Les témoignages d’inspecteurs de police révèlent des stéréotypes ancrés : « Ça dépend d’une personne à l’autre. Si on passe dans une rue commerçante, et qu’on voit une vieille dame de 80 ans faire du lèche-vitrine, on ne va pas y prêter attention. Si c’est un Marocain de 17 ans qui porte une casquette et qui a l’air nerveux, on va le contrôler. Peut-être qu’il a rendez-vous avec sa copine et que ça le stresse, ou alors il se prépare à braquer un magasin. »

« Si on cherche des pickpockets [dans la rue des magasins], on a plus tendance à surveiller des Roms, des Marocains que des « Belgo-Belges ». Dans 90 % des cas, la description est : jeune nord-africain.
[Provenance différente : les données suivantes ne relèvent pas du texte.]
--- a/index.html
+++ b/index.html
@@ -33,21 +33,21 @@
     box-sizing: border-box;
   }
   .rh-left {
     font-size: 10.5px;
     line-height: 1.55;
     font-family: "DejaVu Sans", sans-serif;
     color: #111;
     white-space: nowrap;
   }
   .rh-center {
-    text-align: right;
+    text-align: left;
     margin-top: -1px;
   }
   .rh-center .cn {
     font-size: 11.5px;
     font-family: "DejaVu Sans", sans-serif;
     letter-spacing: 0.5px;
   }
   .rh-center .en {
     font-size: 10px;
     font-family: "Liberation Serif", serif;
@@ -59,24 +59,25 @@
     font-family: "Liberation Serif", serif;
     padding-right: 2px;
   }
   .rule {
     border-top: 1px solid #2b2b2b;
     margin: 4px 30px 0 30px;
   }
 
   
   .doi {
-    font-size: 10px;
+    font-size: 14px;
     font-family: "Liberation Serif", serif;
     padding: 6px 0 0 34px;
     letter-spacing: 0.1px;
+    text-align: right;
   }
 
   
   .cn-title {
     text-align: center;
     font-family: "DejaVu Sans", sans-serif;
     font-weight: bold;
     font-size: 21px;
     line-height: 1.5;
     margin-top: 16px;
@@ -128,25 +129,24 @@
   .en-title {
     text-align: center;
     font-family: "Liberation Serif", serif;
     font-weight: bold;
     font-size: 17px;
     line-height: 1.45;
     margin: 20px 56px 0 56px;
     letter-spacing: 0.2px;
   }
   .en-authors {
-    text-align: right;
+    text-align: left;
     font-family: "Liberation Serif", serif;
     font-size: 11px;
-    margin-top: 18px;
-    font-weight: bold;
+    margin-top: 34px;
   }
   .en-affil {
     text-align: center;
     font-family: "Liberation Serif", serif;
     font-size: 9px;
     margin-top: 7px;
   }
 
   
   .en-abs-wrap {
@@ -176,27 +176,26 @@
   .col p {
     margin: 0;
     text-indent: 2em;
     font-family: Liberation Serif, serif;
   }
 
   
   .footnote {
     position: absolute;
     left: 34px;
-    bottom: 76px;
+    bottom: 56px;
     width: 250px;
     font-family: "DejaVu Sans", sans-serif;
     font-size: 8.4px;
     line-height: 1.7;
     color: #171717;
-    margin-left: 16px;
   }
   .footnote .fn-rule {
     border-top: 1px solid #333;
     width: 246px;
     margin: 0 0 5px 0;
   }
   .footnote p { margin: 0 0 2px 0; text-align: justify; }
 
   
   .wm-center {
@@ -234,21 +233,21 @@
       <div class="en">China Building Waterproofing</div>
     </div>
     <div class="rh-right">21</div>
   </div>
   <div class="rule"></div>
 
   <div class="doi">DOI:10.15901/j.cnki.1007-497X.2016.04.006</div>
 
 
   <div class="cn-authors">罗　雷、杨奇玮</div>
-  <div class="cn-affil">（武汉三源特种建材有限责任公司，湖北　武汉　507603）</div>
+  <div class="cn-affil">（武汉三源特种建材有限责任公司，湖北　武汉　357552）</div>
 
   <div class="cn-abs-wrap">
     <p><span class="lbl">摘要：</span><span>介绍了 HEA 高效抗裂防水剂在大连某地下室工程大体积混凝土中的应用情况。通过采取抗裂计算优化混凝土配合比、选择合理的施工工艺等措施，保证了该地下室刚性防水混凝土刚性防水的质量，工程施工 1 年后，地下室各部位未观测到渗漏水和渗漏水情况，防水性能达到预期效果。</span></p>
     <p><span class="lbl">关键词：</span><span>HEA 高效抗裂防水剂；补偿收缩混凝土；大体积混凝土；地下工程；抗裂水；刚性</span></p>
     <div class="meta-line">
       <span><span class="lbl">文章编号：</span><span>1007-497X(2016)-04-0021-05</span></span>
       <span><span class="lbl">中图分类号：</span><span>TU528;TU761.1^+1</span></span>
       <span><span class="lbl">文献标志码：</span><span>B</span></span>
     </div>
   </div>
En fin de compte, on fait le lien automatiquement, même si on n’a pas de description. Notre regard est attiré vers un certain type de personnes. Souvent, la description se limite à “un groupe de jeunes hommes”. Et c’est vrai que les jeunes Marocains se déplacent souvent en groupe. Alors, à qui est-ce qu’on va faire attention ? »

« Je vais plus facilement faire souffler les Polonais… Ce n’est pas que je les vise, mais c’est vrai que je vais plus vite sortir l’alcootest. »

Le profilage ethnique a pour conséquence de renforcer les préjugés et la méfiance. Lorsque les contrôles de police ont lieu dans l’espace public, ils peuvent accentuer l’animosité envers certains groupes.
Emmanuel témoigne en ce sens : « Tout le monde nous regarde et se demande : « qu’est-ce qu’ils ont encore fait ». Cela renforce les préjugés. »

Mohamed fait part d’une expérience similaire : « Un jour, j’ai été contrôlé en pleine rue, à la gare, devant des centaines de personnes, des gens qui rentraient du travail ou de l’école, peut-être un des élèves que j’accompagne… À ce moment-là, on a l’impression d’être un criminel qui se fait arrêter, parce que personne n’entend la conversation. On voit simplement un jeune à la peau foncée et un agent de police. Les gens se disent : “Qu’est-ce qu’il a bien pu faire ?” Même si tu poursuis ton chemin après, l’attitude des agents fait en sorte que les personnes autour de toi te prennent pour un “criminel” parce qu’elles ne savent pas ce qui s’est vraiment passé. C’est ce que je me suis dit tout de suite. »

Ces témoignages nous permettent de réfléchir sur la thématique du profilage ethnique, et plus largement de la discrimination sur base de l’origine ethnique, toujours profondément ancrée dans notre société.